Category: Dating

  • What to do when love calls? (part 3 of 3)

    The doorbell rings and there is a gentleman caller. He’s well groomed and standing there with a single rose. He greets me with a hug and he smells amazing. The aroma is earthy with a hint of citrus. He’s excited to get where we’re going and he says I will love the surprise. We head out to his car and he opens the door and assists her in getting in. He starts the car and beautiful jazz sounds come from the bose speakers. We’re off and I don’t care what happens next.

    This scenario is a beautiful to a potentially satisfying evening. Two people who are available, drama free and emotionally available to each other. They are both at the stage of life, where they are looking for a partner to share life successes. All the kids are adults and doing well, houses are owned, advancement at work are abundant, and they’re both in the mood for love.

    It is surprising how uncommon this situation is. Typically, one or both partners have a deficiency in life that tends to hinder healthy relationships. If this scenario is closer to your situation, then you are considered blessed. However, there are 5 things that have to be present to assure success in the relationship.

    First, there is honesty. This is a key ingredient to every healthy relationship because you can’t build trust without it. Honesty is being truthful and sincere with your words, actions, and thoughts. What reason would there be for someone to be dishonest in a relationship? There is no reason to be dishonest, and a healthy relationship has no tolerance for dishonesty.

    Second, integrity is acting in a way you know to be right and kind in all situations. This should be a quality that everyone brings to the table, but those who lack the ability to have a healthy relationship see nothing wrong with omitting integrity. This should be another deal breaker.

    Third, respect is treating people, places, and things with kindness. A person who normally lacks in this area starts with not respecting themselves. A good test is to see how this person speaks about their parents. For a female, it’s her dad, and with the son, it’s the mom. These are the people who would be the instructors for your partner, and if they didn’t learn it from them, then they probably don’t know it.

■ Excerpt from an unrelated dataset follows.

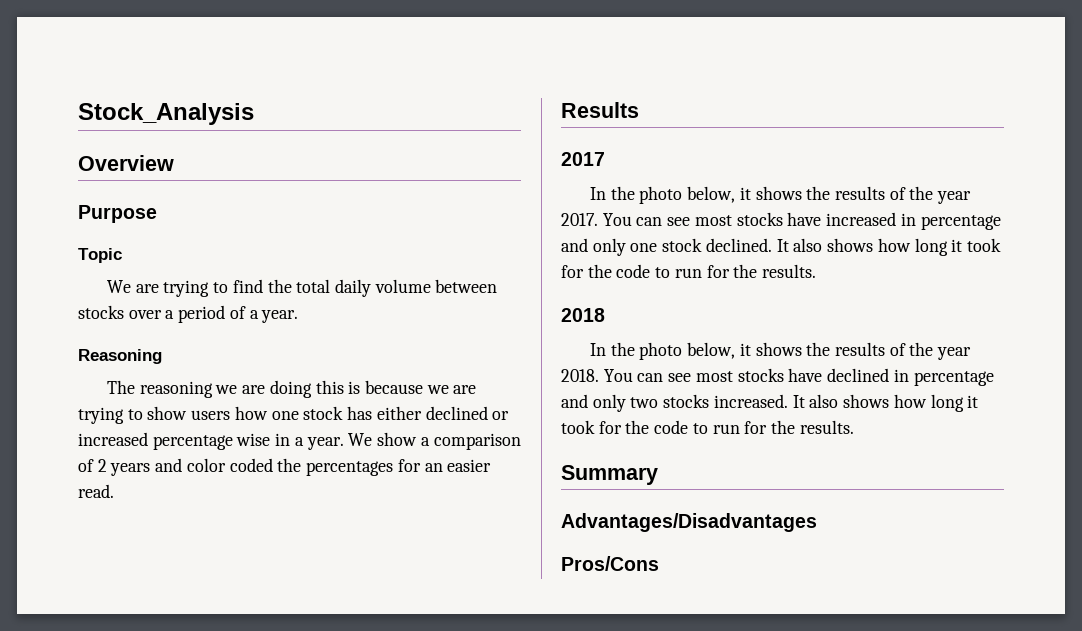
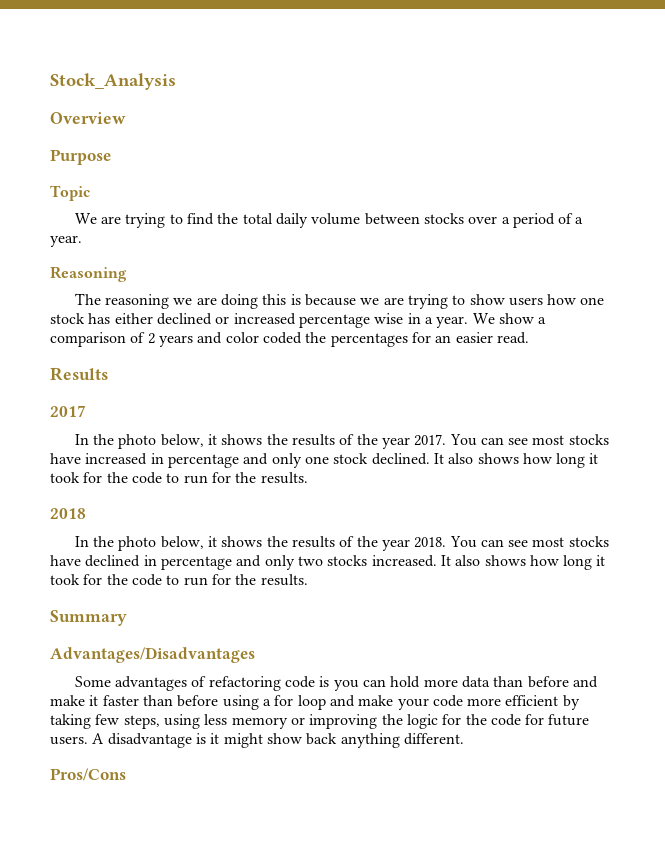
+ Some advantages of refactoring code is you can hold more data than before and make it faster than before using a for loop and make your code more efficient by taking few steps, using less memory or improving the logic for the code for future users. A disadvantage is it might show back anything different.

    Fourth is attentive, which means a person who pays close attention to the welfare and well-being of another. This is the quality where a person makes you feel like you really matter. They pay attention when things are not right. They calculate strategies to make you happy. They know how to give their undivided attention and live directly in the moment.

    Last but not least, the person needs to be open minded and have a sense to at least try something once. This brings a freshness to the relationship and the opportunity to explore together and learn what works best for each partner. The world is a big place with lots of customs and rituals that become great learning tools for an adventurous couple.

    These ingredients serve as great starting points for a healthy relationship. So remember to not rush into anything. Relationships should always be a choice.

  • What to do when love calls (part 2 of 3)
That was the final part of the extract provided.